Center on Aging, University of Connecticut Health Center, 263 Farmington Avenue, Farmington, CT 06030-5215, USA.
J Gerontol A Biol Sci Med Sci. 2013 Mar;68(3):286-92. doi: 10.1093/gerona/gls179. Epub 2012 Sep 11.
Disability is associated with depression in older persons, yet the effect of disability burden on the likelihood of being depressed is uncertain.

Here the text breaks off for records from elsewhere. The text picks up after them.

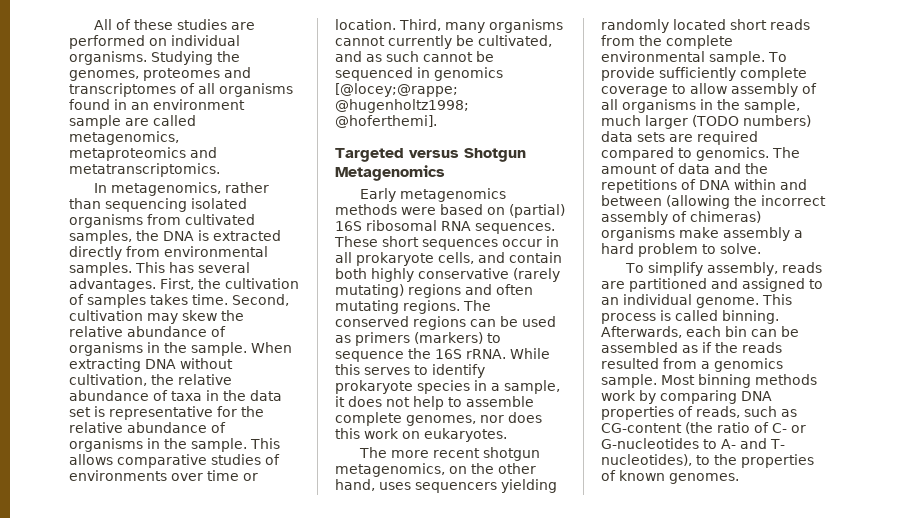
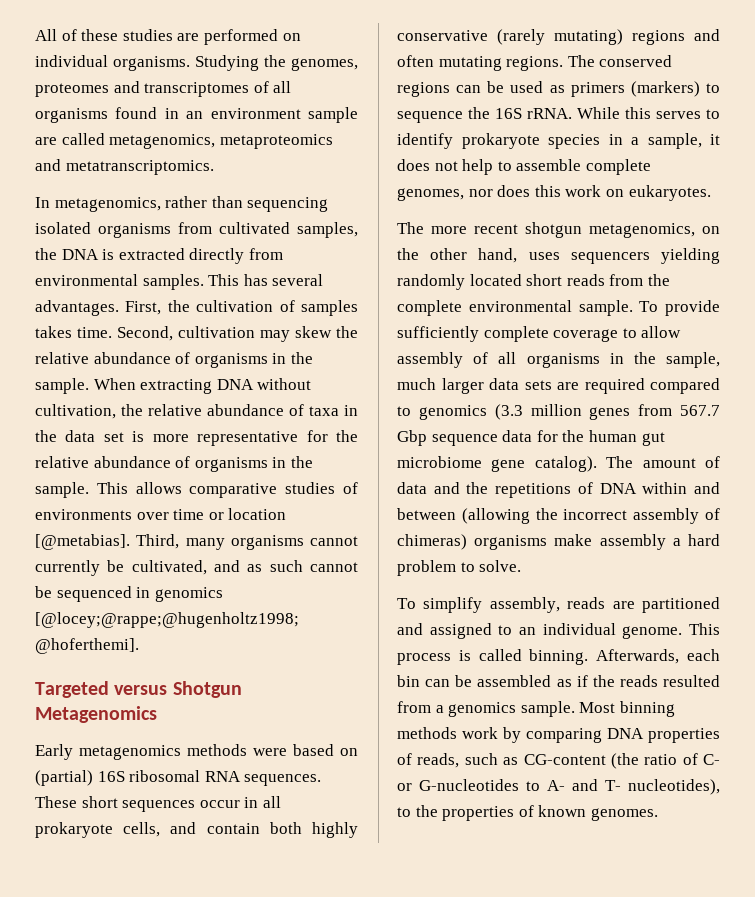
- When extracting DNA without cultivation, the relative abundance of taxa in the data set is representative for the relative abundance of organisms in the sample.
+ When extracting DNA without cultivation, the relative abundance of taxa in the data set is more representative for the relative abundance of organisms in the sample.
- This allows comparative studies of environments over time or location.
+ This allows comparative studies of environments over time or location [@metabias].
- To provide sufficiently complete coverage to allow assembly of all organisms in the sample, much larger (TODO numbers) data sets are required compared to genomics.
+ To provide sufficiently complete coverage to allow assembly of all organisms in the sample, much larger data sets are required compared to genomics (3.3 million genes from 567.7 Gbp sequence data for the human gut microbiome gene catalog).

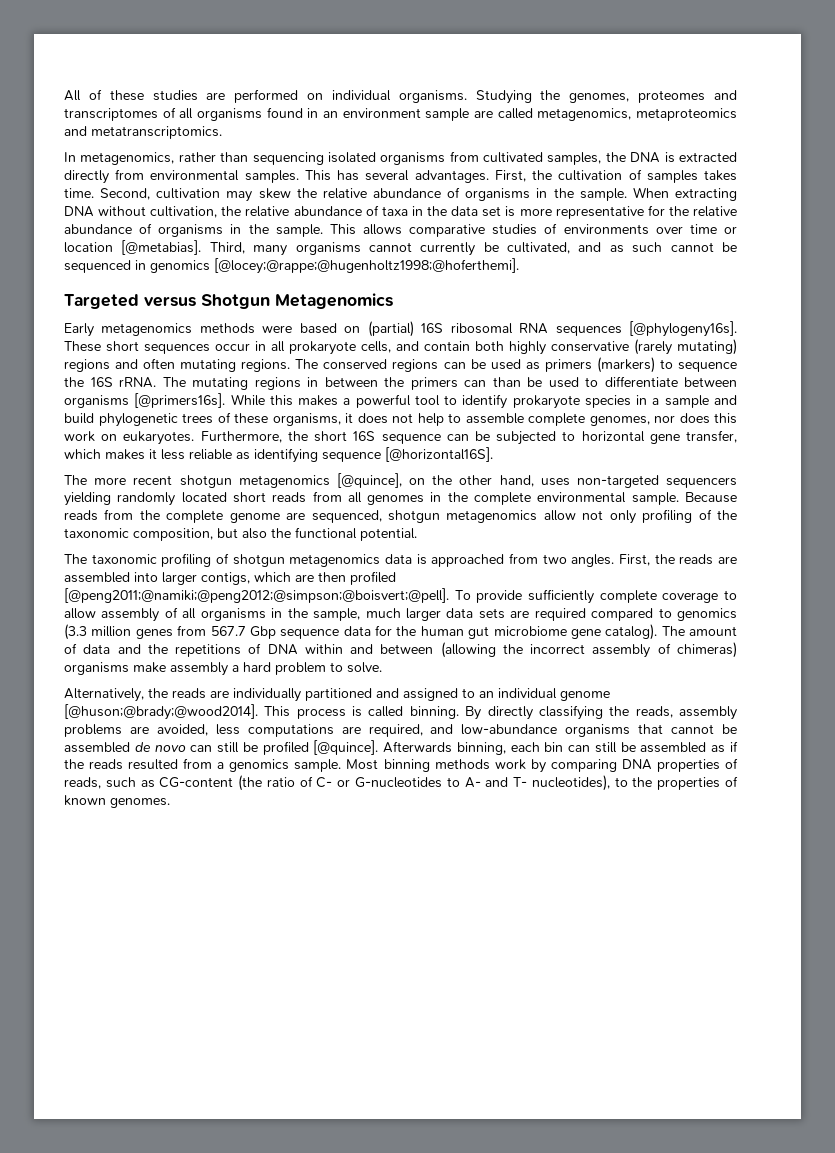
- Early metagenomics methods were based on (partial) 16S ribosomal RNA sequences.
+ Early metagenomics methods were based on (partial) 16S ribosomal RNA sequences [@phylogeny16s].
- While this serves to identify prokaryote species in a sample, it does not help to assemble complete genomes, nor does this work on eukaryotes.
+ The mutating regions in between the primers can than be used to differentiate between organisms [@primers16s]. While this makes a powerful tool to identify prokaryote species in a sample and build phylogenetic trees of these organisms, it does not help to assemble complete genomes, nor does this work on eukaryotes. Furthermore, the short 16S sequence can be subjected to horizontal gene transfer, which makes it less reliable as identifying sequence [@horizontal16S].
- The more recent shotgun metagenomics, on the other hand, uses sequencers yielding randomly located short reads from the complete environmental sample.
+ The more recent shotgun metagenomics [@quince], on the other hand, uses non-targeted sequencers yielding randomly located short reads from all genomes in the complete environmental sample.
+ Because reads from the complete genome are sequenced, shotgun metagenomics allow not only profiling of the taxonomic composition, but also the functional potential.
+ The taxonomic profiling of shotgun metagenomics data is approached from two angles. First, the reads are assembled into larger contigs, which are then profiled [@peng2011;@namiki;@peng2012;@simpson;@boisvert;@pell].
- To simplify assembly, reads are partitioned and assigned to an individual genome.
+ Alternatively, the reads are individually partitioned and assigned to an individual genome [@huson;@brady;@wood2014].
- Afterwards, each bin can be assembled as if the reads resulted from a genomics sample.
+ By directly classifying the reads, assembly problems are avoided, less computations are required, and low-abundance organisms that cannot be assembled de novo can still be profiled [@quince]. Afterwards binning, each bin can still be assembled as if the reads resulted from a genomics sample.

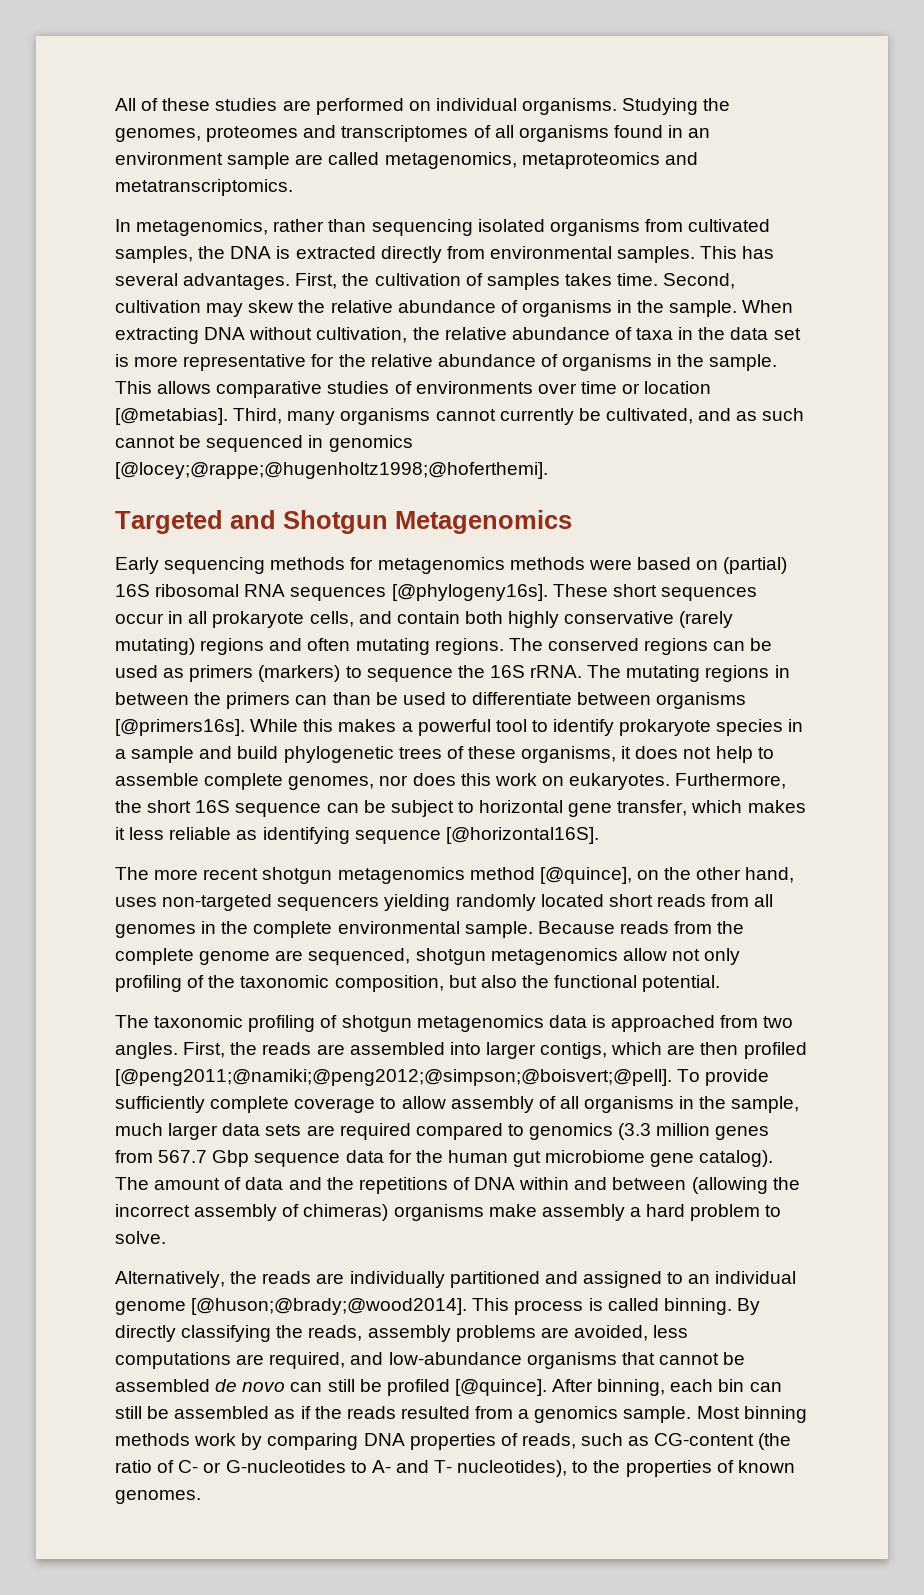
- Targeted versus Shotgun Metagenomics
+ Targeted and Shotgun Metagenomics
- Early metagenomics methods were based on (partial) 16S ribosomal RNA sequences [@phylogeny16s].
+ Early sequencing methods for metagenomics methods were based on (partial) 16S ribosomal RNA sequences [@phylogeny16s].
- Furthermore, the short 16S sequence can be subjected to horizontal gene transfer, which makes it less reliable as identifying sequence [@horizontal16S].
+ Furthermore, the short 16S sequence can be subject to horizontal gene transfer, which makes it less reliable as identifying sequence [@horizontal16S].
- The more recent shotgun metagenomics [@quince], on the other hand, uses non-targeted sequencers yielding randomly located short reads from all genomes in the complete environmental sample.
+ The more recent shotgun metagenomics method [@quince], on the other hand, uses non-targeted sequencers yielding randomly located short reads from all genomes in the complete environmental sample.
- Afterwards binning, each bin can still be assembled as if the reads resulted from a genomics sample.
+ After binning, each bin can still be assembled as if the reads resulted from a genomics sample.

A total of 754 community-living persons, aged ≥70, underwent monthly assessments in four essential activities of daily living and assessments of depression (yes/no) every 18 months for up to 108 months. Within each 18-month person-interval, participants' disability burden was operationalized as none or any, and according to severity (none, mild, or severe) and chronicity (none, nonchronic, or chronic) given the highest level of severity or chronicity experienced during a given 18-month interval, respectively. A variable combining severity and chronicity (none, nonchronic mild, nonchronic severe, chronic-mild, or chronic-severe) was also created. Using generalized estimating equations, we evaluated the association between each indicator of disability burden and subsequent depression.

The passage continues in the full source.